Here are some potentially useful constraints on my input data, which any acceptable solution can assume:
- The X coordinates of control points are linearly increasing values (IE, all evenly spaced and never "doubling back")
- I know the upper and lower bounds for the X and Y coordinates of the control points when generating the spline
Please let me know if you can see a solution to this problem.
I have no idea what the best way is for this problem so I hope someone comes along and gives you some magic whereupon I will happily delete this.
I have thought a little bit about the advantages a bisection search has but I have convinced myself, perhaps erroneously, that it is not going to outperform the cubic formula due to some tricky cases where the threshold is intersecting the same spline piece twice. Since this is a pretty plausible case I feel like the cubic formula will outperform a bisection search. If this is not true, a bisection search is going to be easier to write and probably cheaper on average than the cubic formula. Newton-Raphson has the best convergence but I don't think it's really great in this case since you already lack a good estimate. However an initial bisection search followed by Newton-Raphson would be dynamite for convergence, but I think in the case of a cubic you're going to be performing very close to the same number of operations, so again I'm guessing the cubic formula will win. The cubic formula requires a lot of multiplications and some complex arithmetic so it's really not clear to me which is best, and from a numerical standpoint I definitely have no idea. I am posting this mostly because no one else has responded and maybe a little answer is better than nothing.
But, I'm not 100% clear if you have to find all the intersecting points, or just one intersecting point.

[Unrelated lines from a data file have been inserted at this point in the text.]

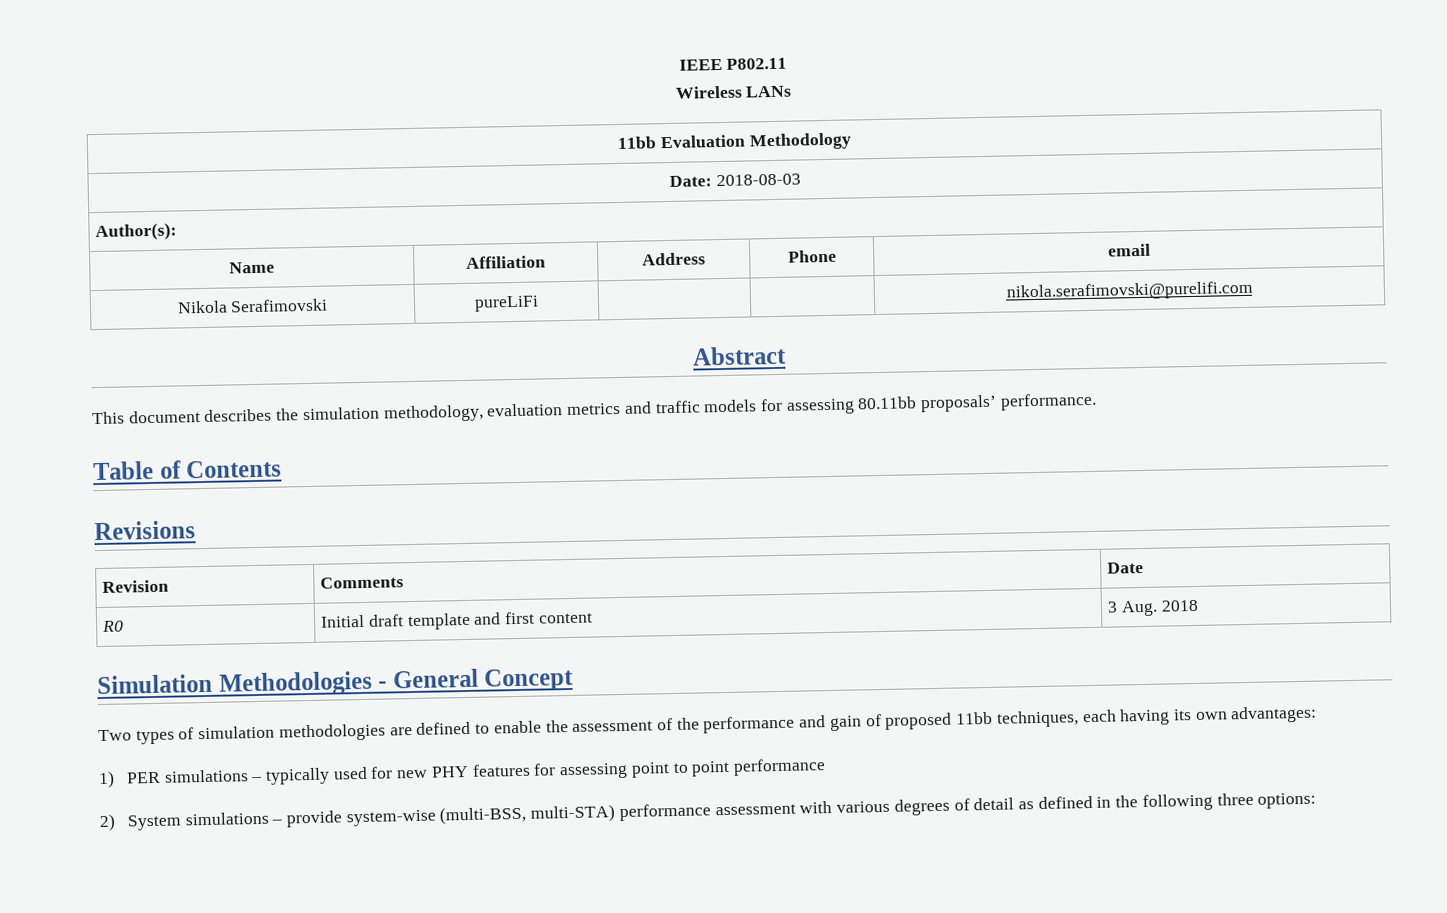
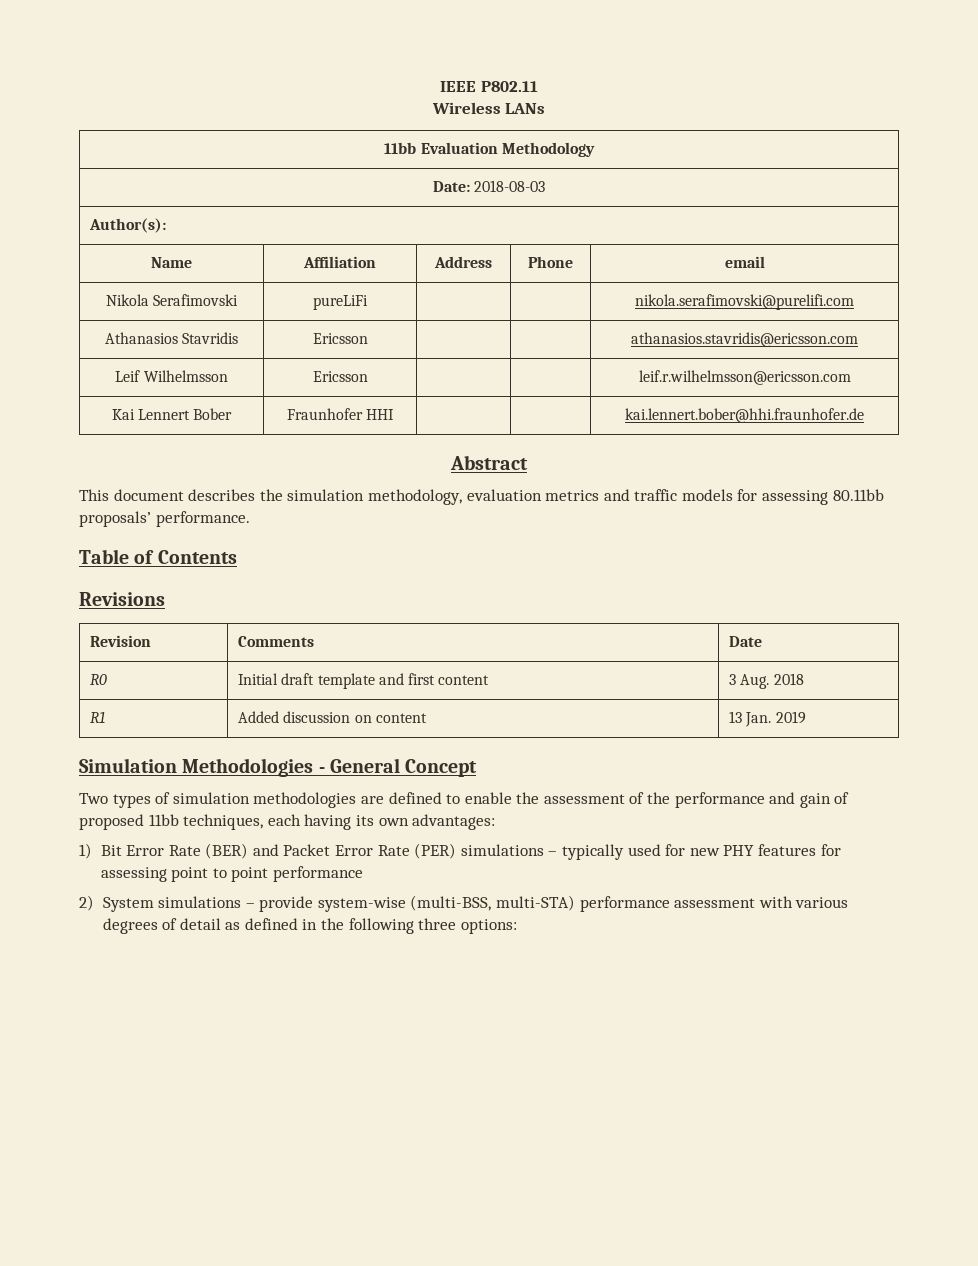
+ Athanasios Stavridis | Ericsson | | | athanasios.stavridis@ericsson.com
+ Leif Wilhelmsson | Ericsson | | | leif.r.wilhelmsson@ericsson.com
+ Kai Lennert Bober | Fraunhofer HHI | | | kai.lennert.bober@hhi.fraunhofer.de
+ R1 | Added discussion on content | 13 Jan. 2019
- 1) PER simulations – typically used for new PHY features for assessing point to point performance
+ 1) Bit Error Rate (BER) and Packet Error Rate (PER) simulations – typically used for new PHY features for assessing point to point performance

If you only need to find one intersecting point for purposes of synchronizing, please use bisection and Newton's method. It's going to win.

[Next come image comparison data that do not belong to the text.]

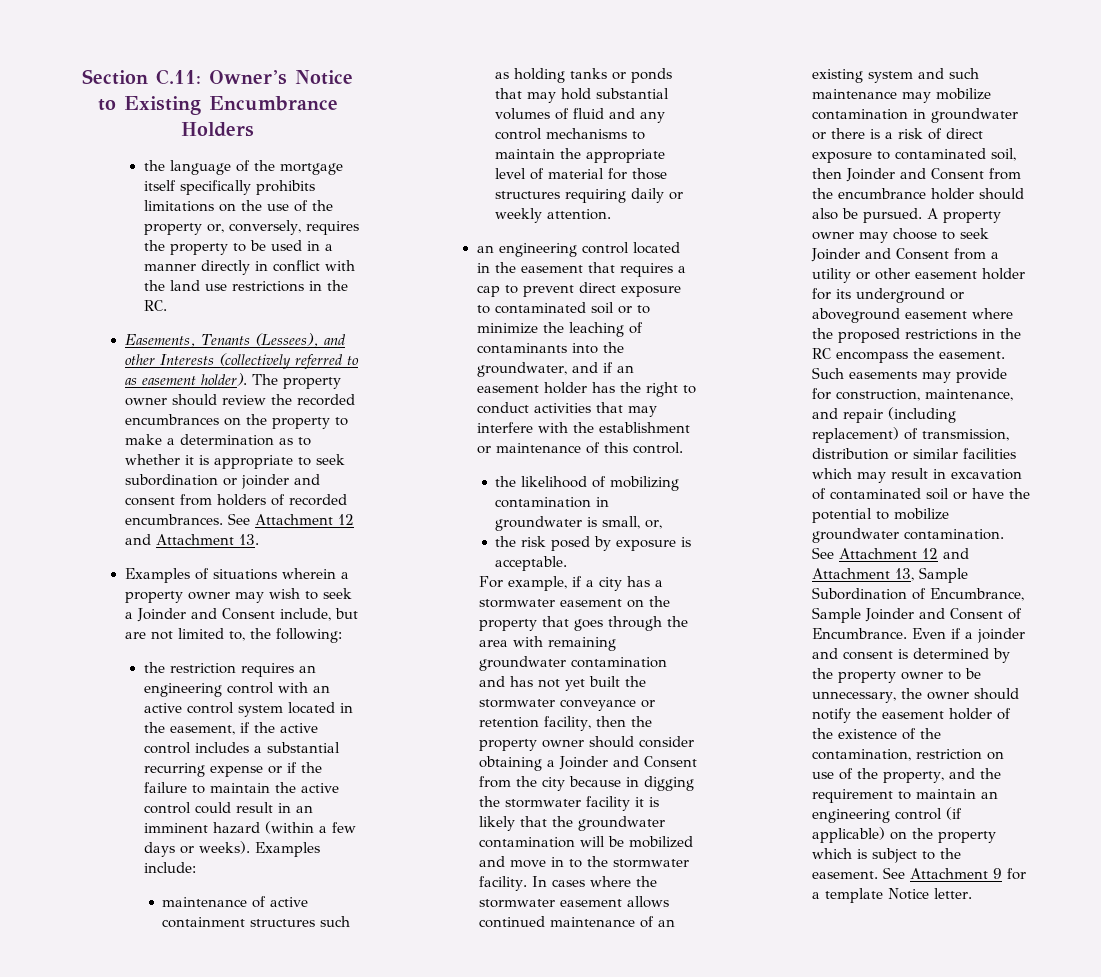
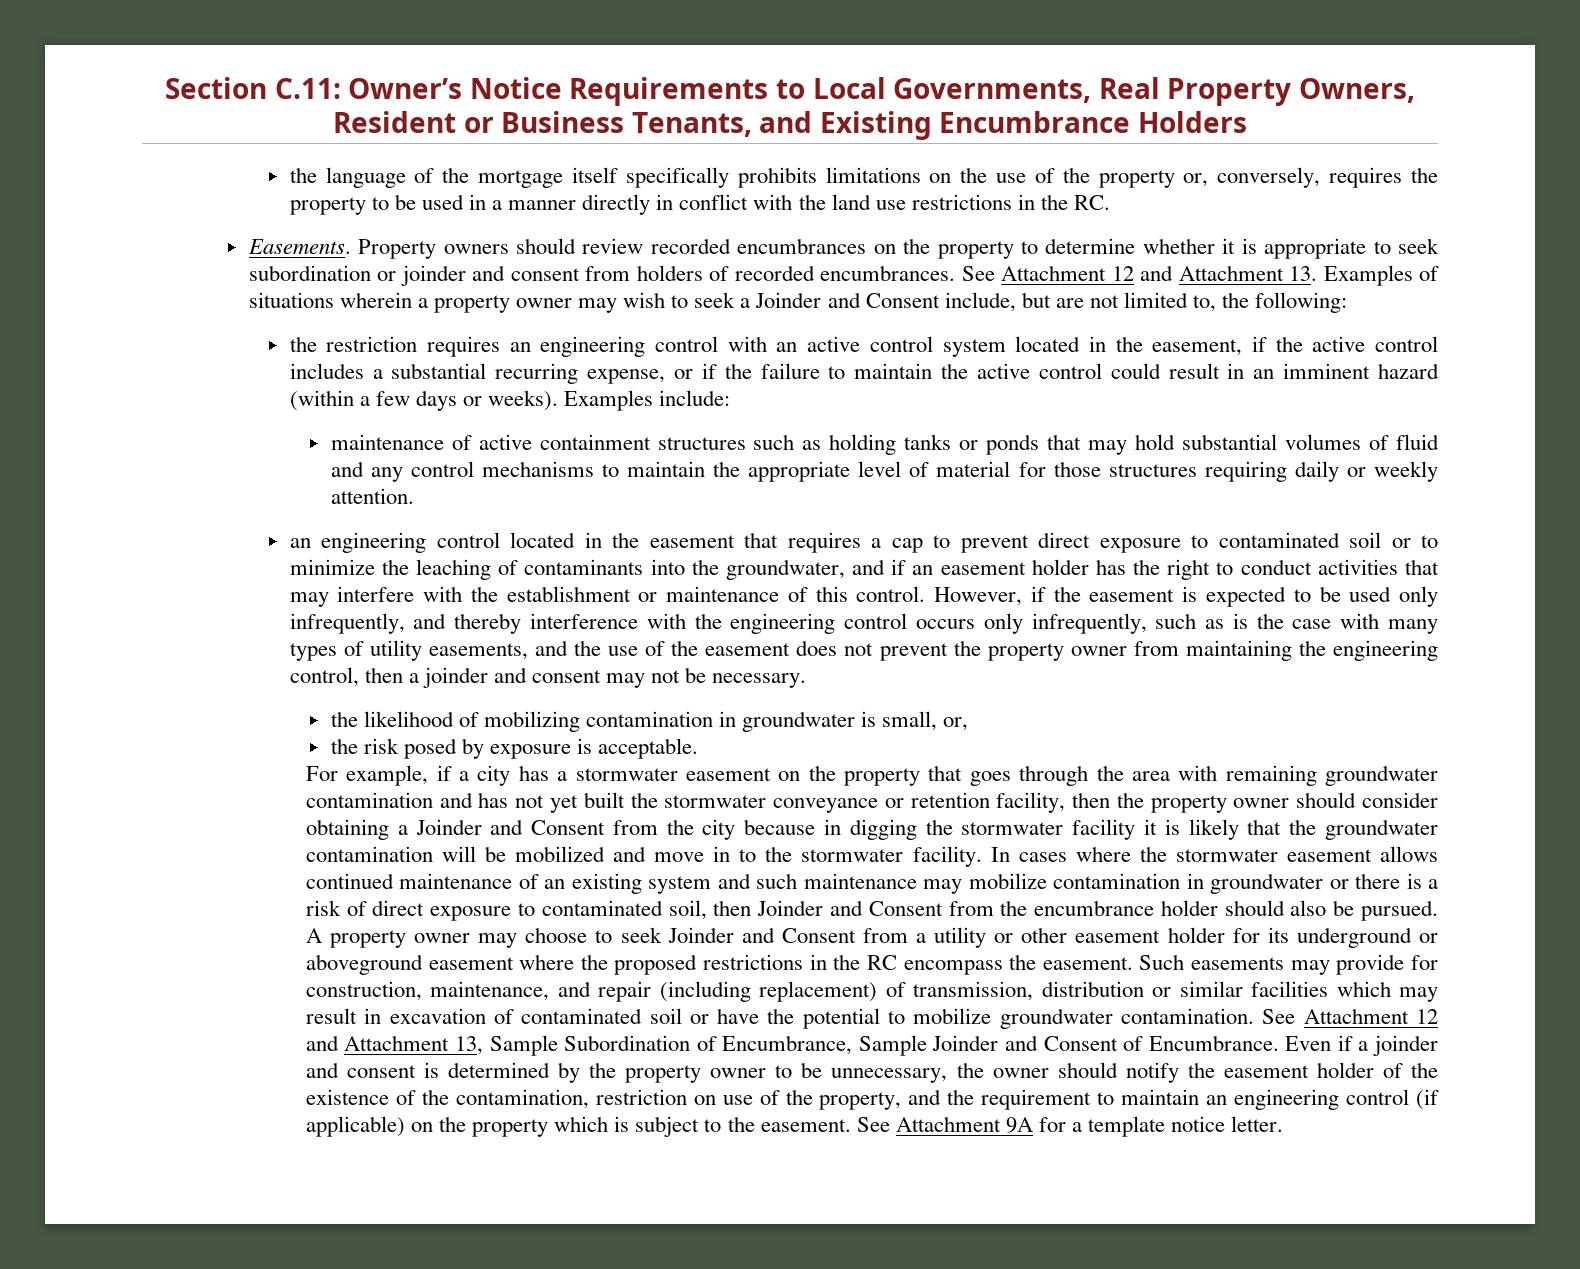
- Section C.11: Owner’s Notice to Existing Encumbrance Holders
+ Section C.11: Owner’s Notice Requirements to Local Governments, Real Property Owners, Resident or Business Tenants, and Existing Encumbrance Holders
- Easements, Tenants (Lessees), and other Interests (collectively referred to as easement holder). The property owner should review the recorded encumbrances on the property to make a determination as to whether it is appropriate to seek subordination or joinder and consent from holders of recorded encumbrances.
+ Easements. Property owners should review recorded encumbrances on the property to determine whether it is appropriate to seek subordination or joinder and consent from holders of recorded encumbrances.
- See Attachment 12 and Attachment 13.
- Examples of situations wherein a property owner may wish to seek a Joinder and Consent include, but are not limited to, the following:
+ See Attachment 12 and Attachment 13. Examples of situations wherein a property owner may wish to seek a Joinder and Consent include, but are not limited to, the following:
- the restriction requires an engineering control with an active control system located in the easement, if the active control includes a substantial recurring expense or if the failure to maintain the active control could result in an imminent hazard (within a few days or weeks).
+ the restriction requires an engineering control with an active control system located in the easement, if the active control includes a substantial recurring expense, or if the failure to maintain the active control could result in an imminent hazard (within a few days or weeks).
+ However, if the easement is expected to be used only infrequently, and thereby interference with the engineering control occurs only infrequently, such as is the case with many types of utility easements, and the use of the easement does not prevent the property owner from maintaining the engineering control, then a joinder and consent may not be necessary.
- See Attachment 9 for a template Notice letter.
+ See Attachment 9A for a template notice letter.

If you want to give a shot at the cubic formula, you'll want to get your hands on the spline coefficients by modifying the library to make the coefficient vectors public and in the meantime get a solid complex number library if you don't already have it. You'll be taking the cube root of a negative number.

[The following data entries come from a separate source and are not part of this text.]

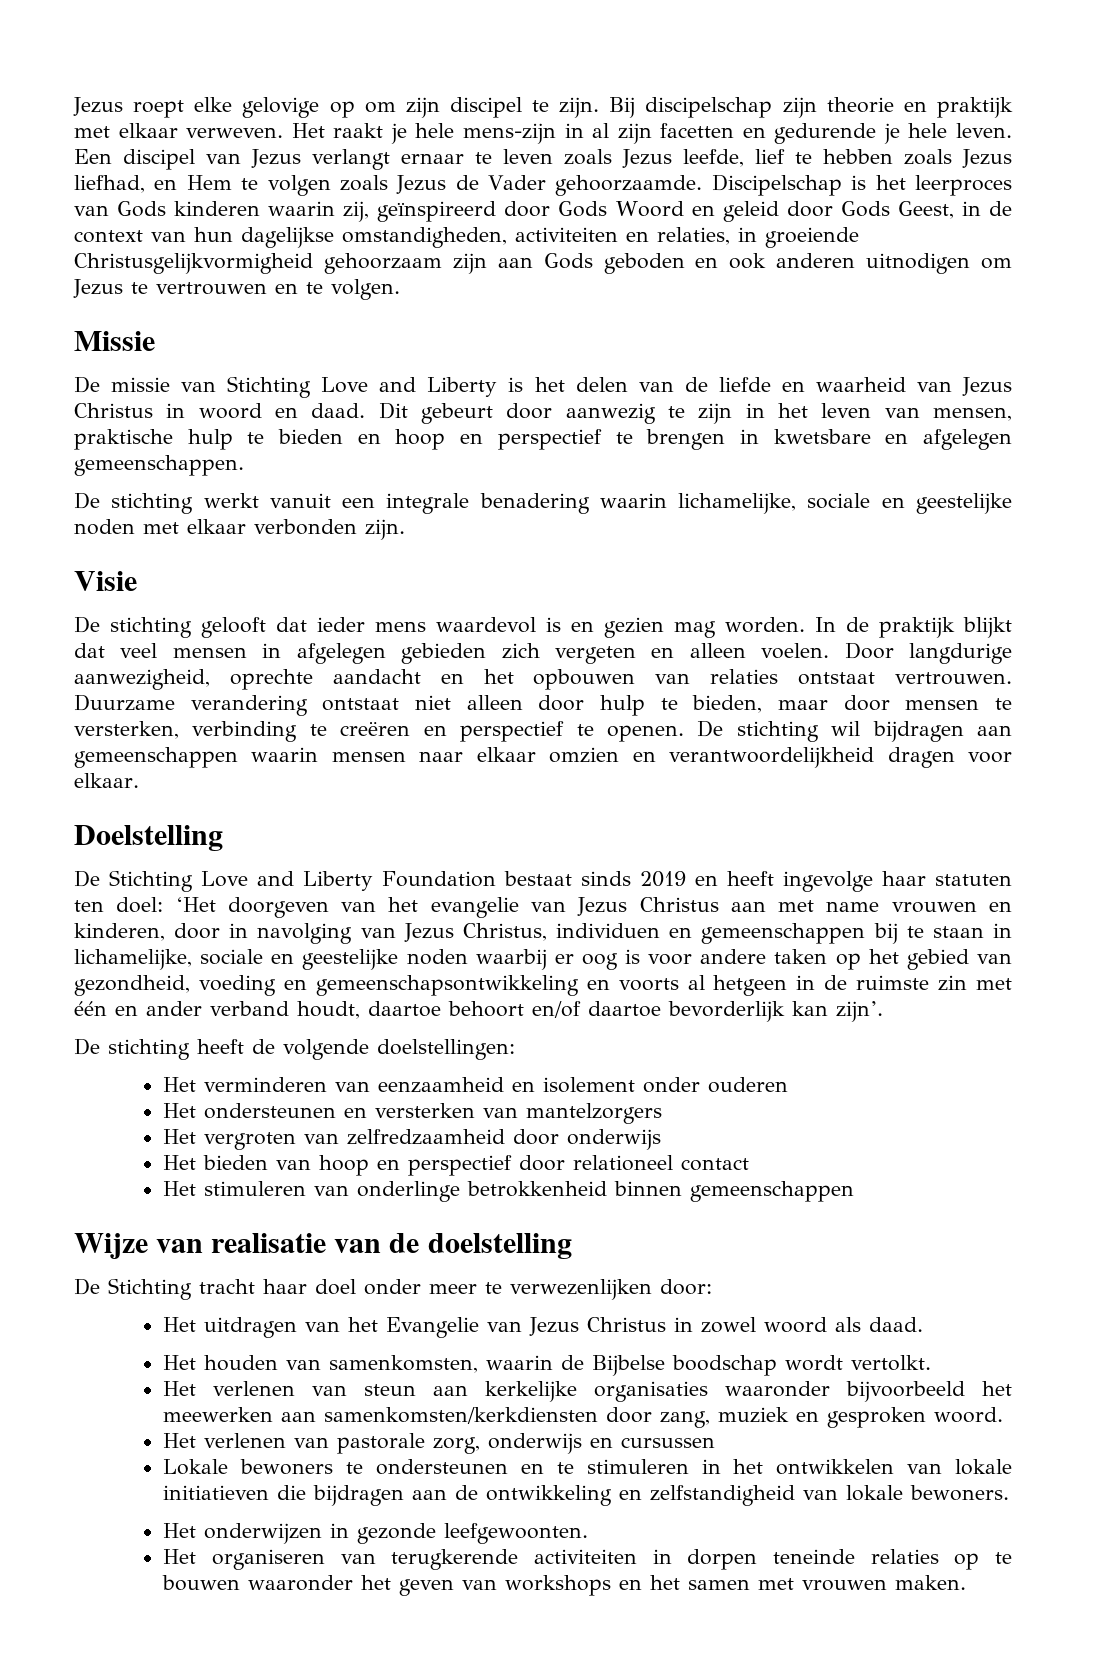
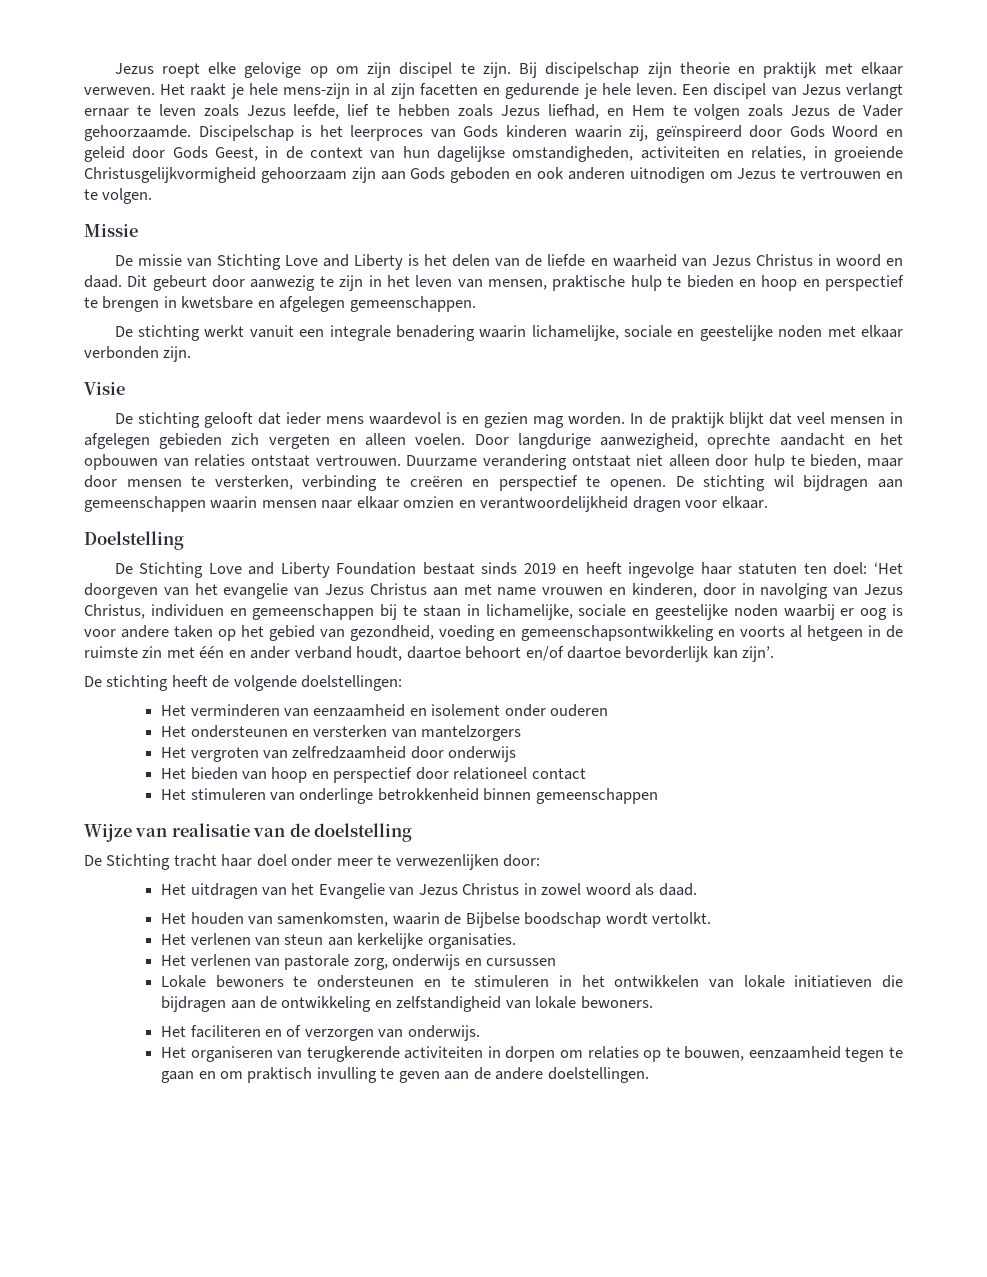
- Het verlenen van steun aan kerkelijke organisaties waaronder bijvoorbeeld het meewerken aan samenkomsten/kerkdiensten door zang, muziek en gesproken woord.
+ Het verlenen van steun aan kerkelijke organisaties.
- Het onderwijzen in gezonde leefgewoonten.
+ Het faciliteren en of verzorgen van onderwijs.
- Het organiseren van terugkerende activiteiten in dorpen teneinde relaties op te bouwen waaronder het geven van workshops en het samen met vrouwen maken.
+ Het organiseren van terugkerende activiteiten in dorpen om relaties op te bouwen, eenzaamheid tegen te gaan en om praktisch invulling te geven aan de andere doelstellingen.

If your spline has coefficients $ax^3 + bx^2 + cx + D$ and your threshold is at $y = Y$ then you want to find the zeros of $ax^3 + bx^2 + cx + d$ where $d = D-Y$.
Calculate the discriminant $\Delta = 18abcd - 4b^3d + b^2c^2 - 4ac^3 -27a^2d^2$. You want this to know whether your cubic has one or three real roots. I guess it is theoretically possible you could get some floating point magic to have a double root ($\Delta = 0$).
Then use the form $x_k = -\frac{1}{3a}(b + \zeta^kC + \frac{\Delta_0}{\zeta^k C})$ for $k = 0,~ 1,~ 2$. Note wiki's comment about simplifying the calculation of $C$ since you calculated the discriminant.
So your formula gives you three roots, and your discriminant says you have
A double root.
a. The two roots which are very close in magnitude are in your range. This means your threshold is right on the tip of a peak or trough. I think there's absolutely no harm in ignoring this case.
b. The two roots which are very close in magnitude, only one is in your range. You can probably ignore this case as well.
c. The third root not close in magnitude is in your range. Well, you've got it, discard the imaginary part as floating point error.
Just in case this wasn't enough for you, I have to note that the library stores its coefficients in the form $a(x-x_i)^3 + b(x-x_i)^2 + c(x-x_i) + y_i$. So to know whether the root is "in range" you have to translate it by the window you're currently in.